Introduction
I LOVE Excel. For many years, in many jobs, I've used it to do all kinds of things. I've always said that it is because I am inherently lazy that I spend a lot of time using the power of Excel to do all my work for me. If my boss wanted me to take a load of data and produce a report, then I would just employ Excel to consume the data and have another worksheet working hard to turn it in to something presentable, while I pretend that I'm working really hard.
But there are some occasions where it's too hard to hack around limitations of Excel (and VBA) and you need to do a bit more heavy lifting. That's where Python can help, and in particular, a Python package called xlrd
There are other ways to read Excel files using Python, e.g. with Pandas, but I may well cover those in separate articles.
Objectives
In this article I'm going to show you how to open and read an Excel Workbook (with a .xlsx
extension) and read from cells, and worksheets.
Install and import xlrd
xlrd
is not in Pythons Standard Library, so it needs to be installed. The full documentation can be found here.
To install xlrd
we need to go to the Command Line and type:
pip install xlrd
And at the start of our Python program it can be imported by including the line
import xlrd
Opening a Workbook
When we talk about Excel files, what that means is Workbooks. Excel has a hierarchy of objects, and a file with a .xlsx extension is a Workbook. Each Workbook can contain multiple Worksheets, and each Worksheet contains cells that can be referenced by rows (indicated by a number) and columns (indicated by a letter).
With xlrd
to open a Workbook, you use the open_workbook
command and assign it to a variable:
workbookData = xlrd.open_workbook("myWorkbook.xlsx")
Now, the variable workbookData
contains everything about that Excel workbook.
Worksheets
We probably want to find out about the Worksheets that are in this Workbook. There is a sheet_names()
object which is a list of all the worksheets.
workbookSheets = workbookData.sheet_names()
print(workbookSheets)
If you know you want a worksheet named "Budget" then you can get that by typing:
budgetSheet = workbookData.sheet_by_name('Budget')
Supposing you didn't know what the worksheet was called, but you knew it was the first one in the Workbook, then you could also just reference it by its index. Worksheets are zero-indexed in xlrd
, so to get the first worksheet, we would type:
budgetSheet = workbookData.sheet_by_index(0)
Once you had that sheet, you could find out information about it, like the name of the sheet:
budgetSheetName = budgetSheet.name
print(f"Sheet Name: {budgetSheetName}")
Rows and Columns
This is what our budget worksheet looks like.

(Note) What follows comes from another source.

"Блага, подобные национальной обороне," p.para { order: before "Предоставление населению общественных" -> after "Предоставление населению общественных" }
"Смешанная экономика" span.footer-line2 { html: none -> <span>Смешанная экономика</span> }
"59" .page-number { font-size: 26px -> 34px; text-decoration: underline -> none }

Like worksheets, rows and columns are also zero-indexed, so the third row can be referenced by typing:
thirdRow = budgetSheet.row(0)
And the first column can be referenced by:
firstCol = budgetSheet.col(0)
Both these commands return a list of all the cells, with the type (e.g. text, number, etc) and value of the cell.
Let's print them out and have a look:
print(thirdRow)
print(firstCol)
[text:'Food', number:500.0]
[text:'Budget 2020', text:'Rent', text:'Food', text:'Insurance']

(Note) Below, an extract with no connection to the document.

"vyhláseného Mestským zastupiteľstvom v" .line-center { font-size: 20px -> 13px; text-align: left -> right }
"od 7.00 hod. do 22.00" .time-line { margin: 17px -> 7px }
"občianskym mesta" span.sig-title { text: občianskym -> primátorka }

If you just want the values of the cells, you can simply say:
thirdRow = budgetSheet.row_values(2)
print(thirdRow)
and this would return:
['Food', 500.0]
If you want to know how many rows and columns are present in the worksheet, nrows
and ncols
will help.
numRows = budgetSheet.nrows
numCols = budgetSheet.ncols
print(f"There are {numRows} rows and {numCols} columns in this sheet")

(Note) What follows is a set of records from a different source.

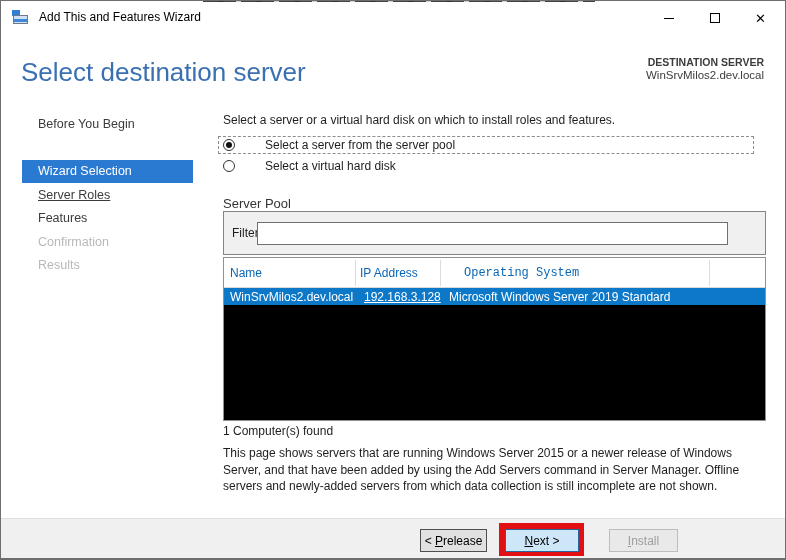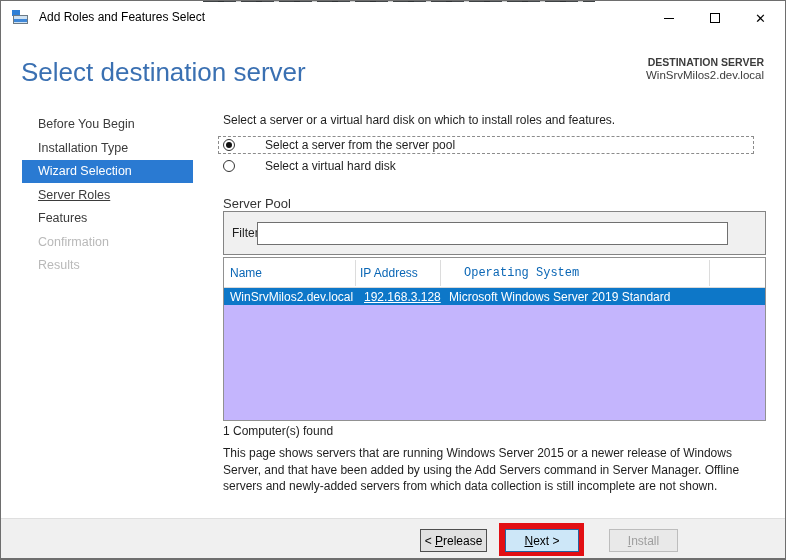"Add Roles and Features Select" div.abs { text: Roles and Features Select -> This and Features Wizard }
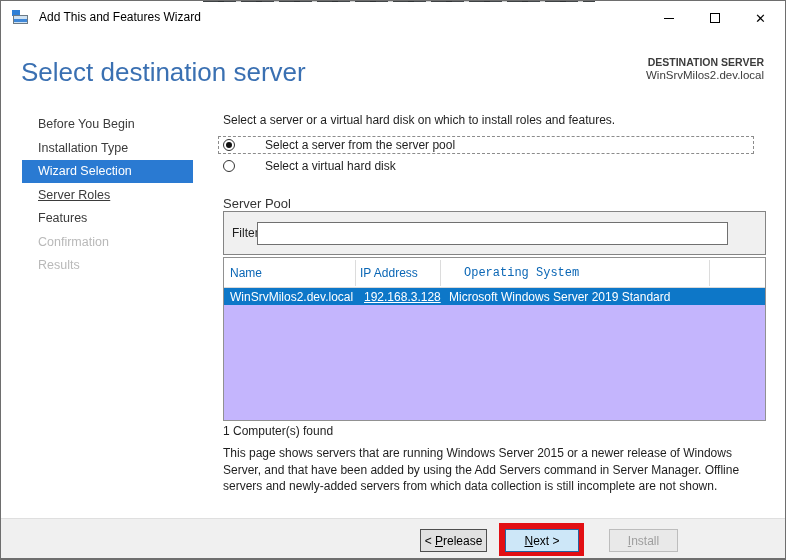"Installation Type" div.abs { html: <div>Installation Type</div> -> none }
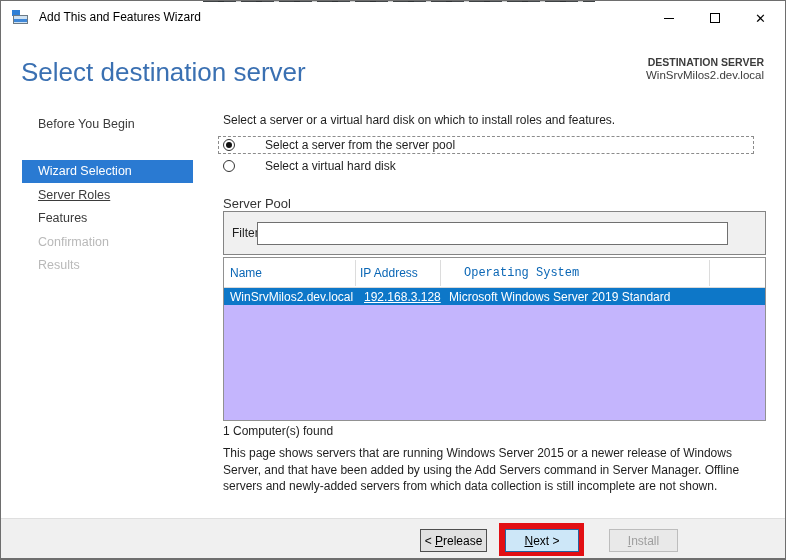"Name" #server-table { background: #c4b5fd -> #000000 }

And running this, will produce this line of text:
print(f"There are {numRows} rows and {numCols} columns in this sheet")
Cells
Finally, if we know what cell we are looking for, we can simplty return the value of that one cell.
For instance, cell A1 in the sheet has the value 'Budget 2020'. Rather than reading the first row or column, and getting the first value of the list, we can simply give the row and column reference to the cell_value
method.
cellA1Value = budgetSheet.cell_value(0,0)
Conclusion
This has been a whistle stop tour of xlrd
. There is a lot more it can do for you, like information about dates, formatting and ranges. But to simply start you off, this short post has demonstrated how to open a workbook, find out how many worksheets it contains, and enable you to find the value and type of each cell that has a value in it.
I hope you find this useful. Comping up, I'll be writing another post on how to write data to Excel files from Python and this will help to use Python as a place to inject some seriously powerful possibilities to your data workflow.